Raw Data → Handle Missing → Encode Categoricals → Scale Numerics → Feature Engineering → Model

import pandas as pd
import numpy as np

df = pd.read_csv('data.csv')

# Overview
print(df.dtypes)
print(df.describe())
print(df.isnull().sum())
print(df.isnull().mean() * 100)  # % missing per column

# Unique values in categorical columns
for col in df.select_dtypes('object').columns:
    print(f"{col}: {df[col].nunique()} unique values")
    print(df[col].value_counts().head())

from sklearn.impute import SimpleImputer, KNNImputer
from sklearn.experimental import enable_iterative_imputer
from sklearn.impute import IterativeImputer

# Simple imputation
numeric_imputer = SimpleImputer(strategy='median')    # Robust to outliers
categorical_imputer = SimpleImputer(strategy='most_frequent')

# KNN imputation (uses similar samples)
knn_imputer = KNNImputer(n_neighbors=5, weights='uniform')

# Multivariate imputation (MICE)
iterative_imputer = IterativeImputer(max_iter=10, random_state=42)

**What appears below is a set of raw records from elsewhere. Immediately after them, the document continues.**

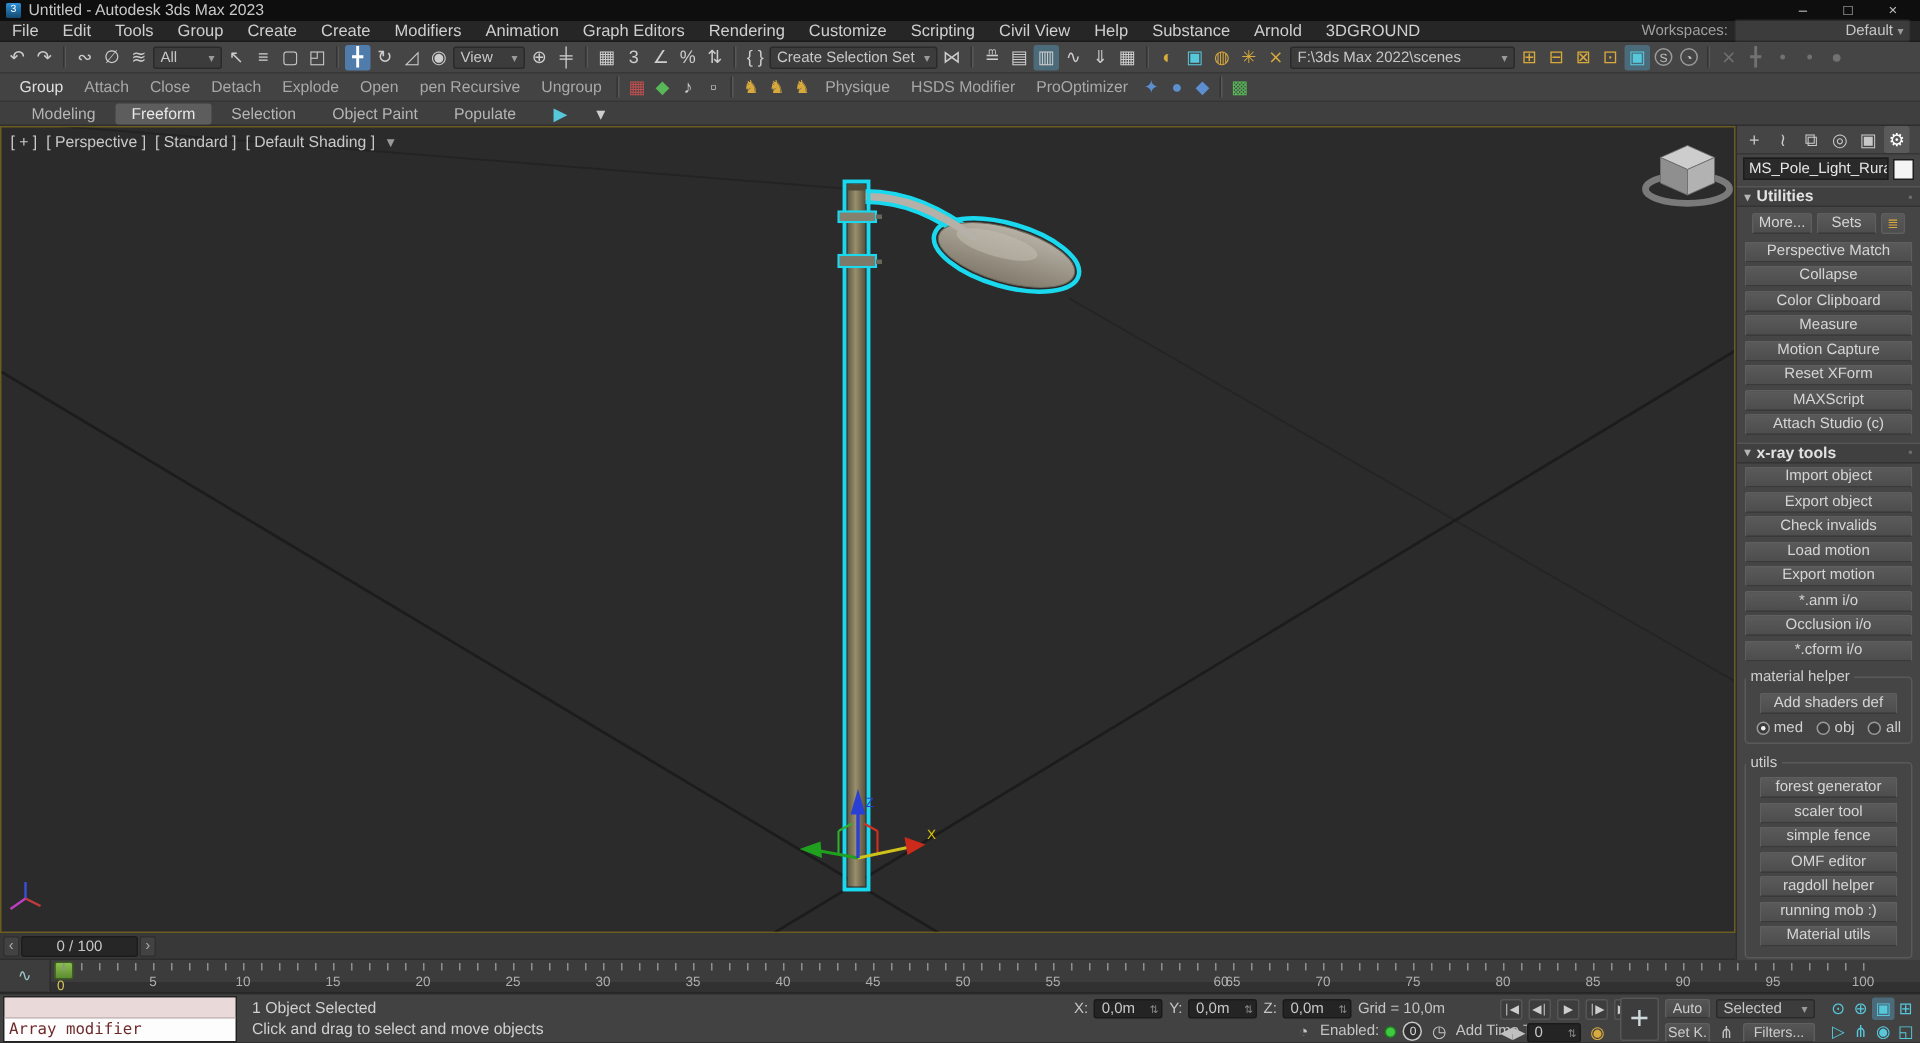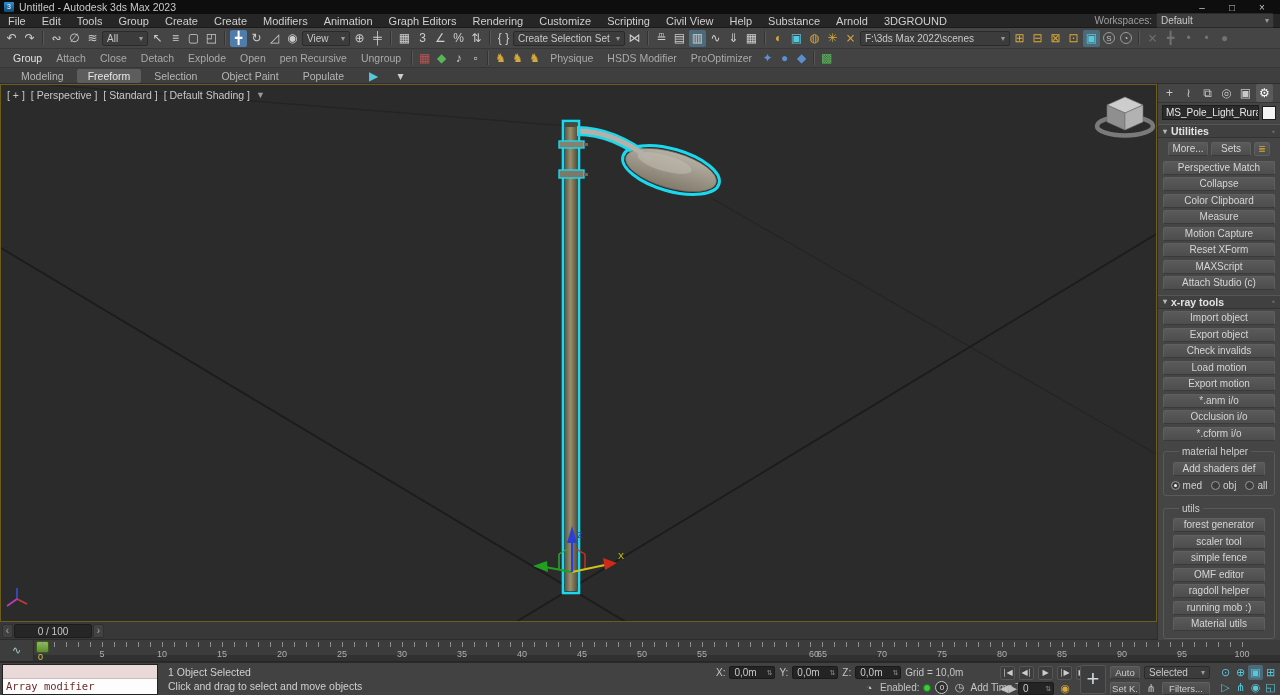--- a/index.html
+++ b/index.html
@@ -24,7 +24,7 @@
     display:inline-flex; align-items:center; padding:0 4px; color:#c8c8c8; font-size:10px; position:relative; }
   .dd span:first-child { overflow:hidden; white-space:nowrap; flex:1; }
   .dd .caret { color:#9a9a9a; font-size:8px; margin-left:3px; }
-  #wsdd { width:118px; }
+  #wsdd { width:118px;text-align:right; }
 
   
   #toolbar1 { height:21px; background:#454545; display:flex; align-items:center; padding:0 3px; gap:1px;

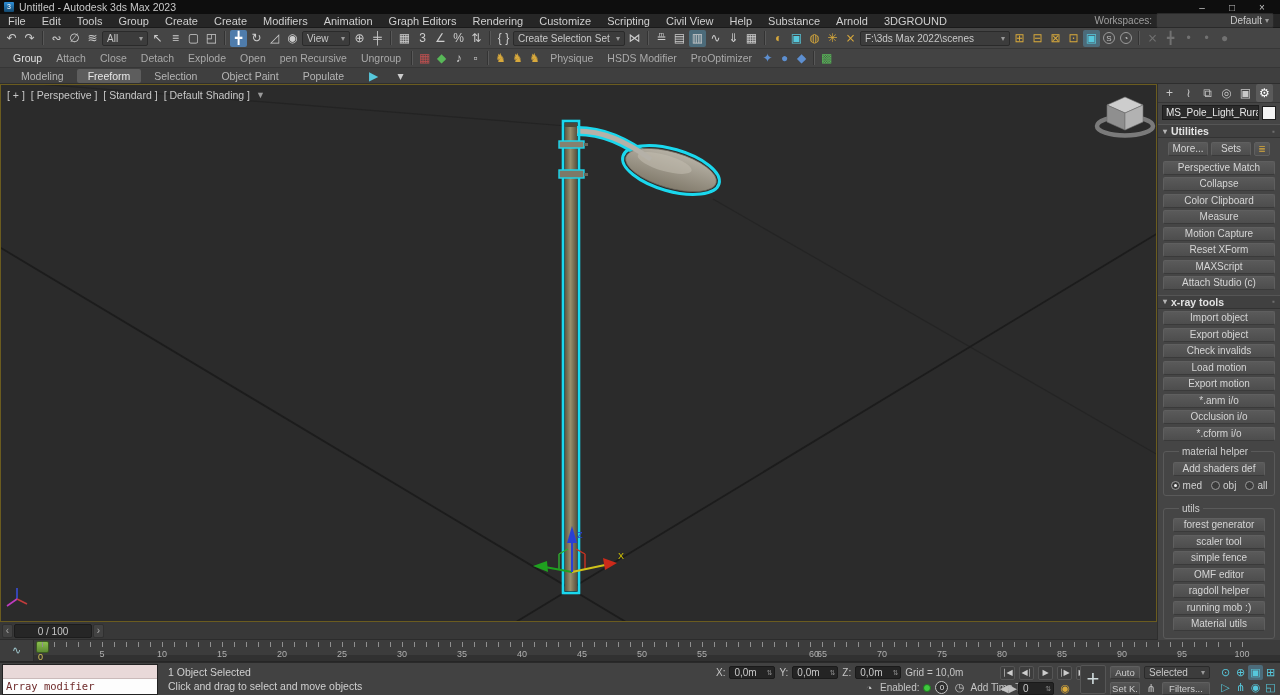--- a/index.html
+++ b/index.html
@@ -79,7 +79,7 @@
   #utilrow .iconbtn { width:16px; height:14px; background:linear-gradient(#5a5a5a,#4d4d4d);
     border:1px solid #5f5f5f; border-radius:2px; color:#d8a93c; font-size:9px; text-align:center; line-height:13px; }
   .groupbox { position:relative; border:1px solid #5a5a5a; border-radius:3px; margin:8px 5px 4px; padding:7px 0 4px; }
-  .groupbox .gblabel { position:absolute; top:-6px; left:15px; background:#454545; padding:0 3px;
+  .groupbox .gblabel { position:absolute; top:-6px; left:0; background:#454545; padding:0 3px;
     font-size:10px; color:#cfcfcf; }
   .groupbox .pbtn { width:92px; }
   #radios { display:flex; justify-content:center; gap:9px; margin-top:4px; }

# Add indicator for which values were imputed
from sklearn.impute import MissingIndicator
indicator = MissingIndicator(features='missing-only')  # Adds binary flags

from sklearn.preprocessing import StandardScaler, MinMaxScaler, RobustScaler

# StandardScaler: zero mean, unit variance
# Use for: SVM, KNN, PCA, neural networks, logistic regression
standard = StandardScaler()  # (x - mean) / std

# MinMaxScaler: scales to [0, 1]
# Use for: neural networks with sigmoid/tanh activations, bounded features
minmax = MinMaxScaler()  # (x - min) / (max - min)

# RobustScaler: uses median and IQR instead of mean/std
# Use for: data with outliers (doesn't get pulled by extreme values)
robust = RobustScaler()  # (x - median) / IQR

# Never scale: tree-based models, Naive Bayes (scale doesn't affect splits)

from sklearn.preprocessing import OneHotEncoder, OrdinalEncoder, LabelEncoder
from sklearn.preprocessing import TargetEncoder

# One-Hot Encoding: for nominal categories (no order)
# Creates N binary columns for N categories
ohe = OneHotEncoder(drop='first',        # Avoid multicollinearity
                    sparse_output=False,
                    handle_unknown='ignore')  # Ignore unseen categories at test time

# Ordinal Encoding: for ordinal categories (have a natural order)
# Low, Medium, High → 0, 1, 2
ord_enc = OrdinalEncoder(categories=[['Low', 'Medium', 'High']])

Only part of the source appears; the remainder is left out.